Omkara is a 2006 Indian crime drama film adapted from Shakespeare's Othello, co-written and directed by Vishal Bhardwaj. It starred an ensemble cast of Ajay Devgn, Kareena Kapoor, Saif Ali Khan, Konkona Sen Sharma, Vivek Oberoi and Bipasha Basu. The director Vishal Bhardwaj himself composed the entire music for the film, including the background score, with lyrics by Gulzar. The film is set in Meerut, a city in Western Uttar Pradesh.

Produced on a budget of ₹260 million, Omkara was released on 28 July 2006 and grossed ₹424.12 million worldwide. The film was cited as "10 Must-Watch Indian Titles" by The National. The film garnered awards and nominations in several categories, with particular praise for its direction, music, screenplay, cinematography, and the performances of the ensemble cast, with particular praise for Khan's performance. The film won 41 awards from 106 nominations.

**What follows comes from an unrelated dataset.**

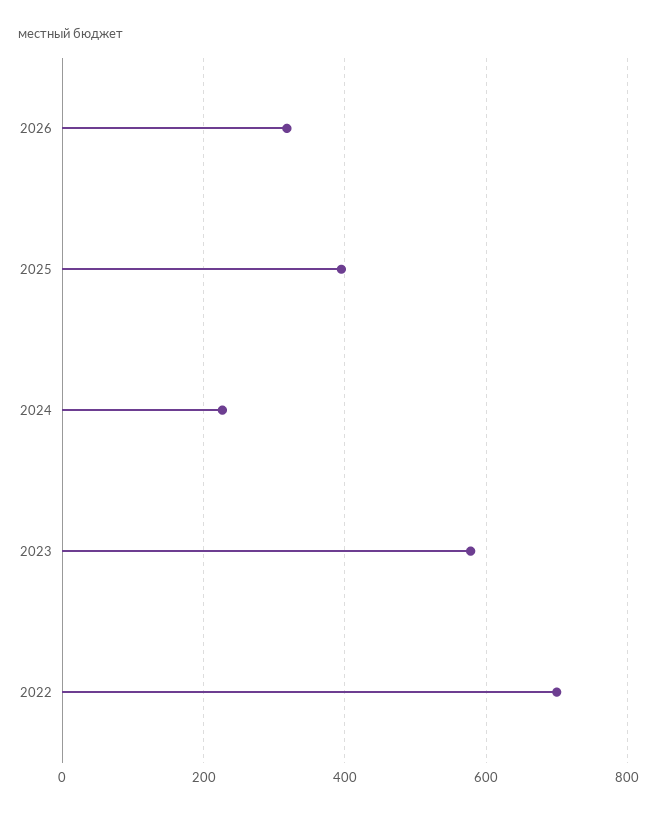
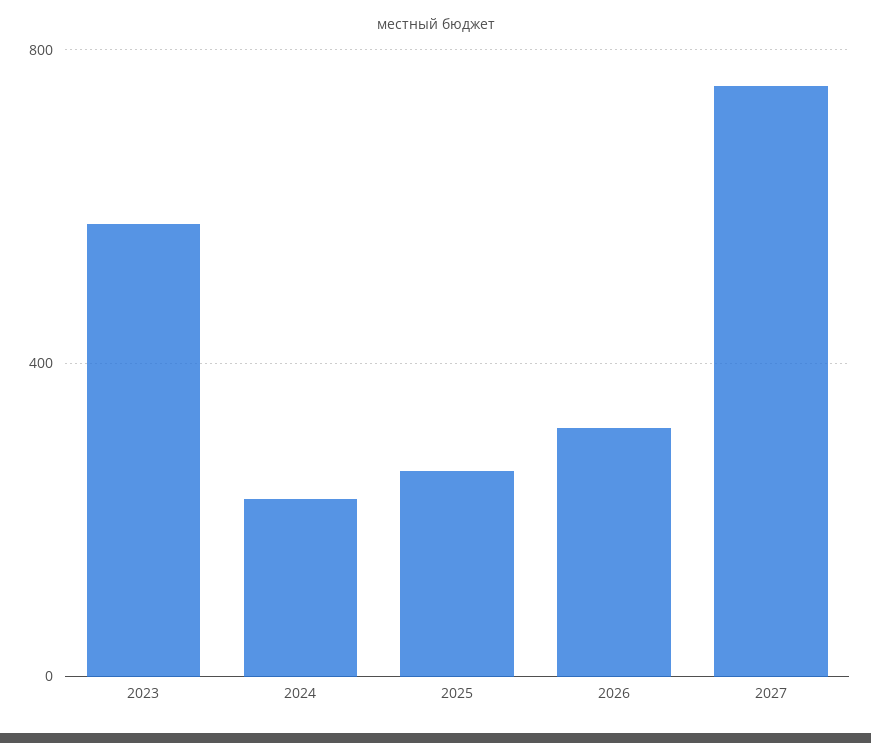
2025: 400 -> 250
2022: 700 -> none
2027: none -> 750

At the 54th National Film Awards, Omkara won awards in three categories, Best Supporting Actress (Konkona Sen Sharma), Best Audiography (Shajith Koyeri, Subhash Sahoo and K. J. Singh) and Special Jury Award (Vishal Bhardwaj). At the 52nd Filmfare Awards, it received nineteen nominations and won nine, including those for Best Actress (Critics), Best Supporting Actress, Best Performance in a Negative Role, Best Production Design, Best Costume Design, Best Sound Design, Best Female Playback Singer and Best Choreography. At the 8th IIFA Awards, it received thirteen nominations and won four, including those for Best Performance in a Negative Role, Best Female Playback Singer, Best Choreography and Special Award for Best Adaptation. Among other wins, the film received two Bollywood Movie Awards, three Global Indian Film Awards, five Screen Awards, five Stardust Awards and five Zee Cine Awards.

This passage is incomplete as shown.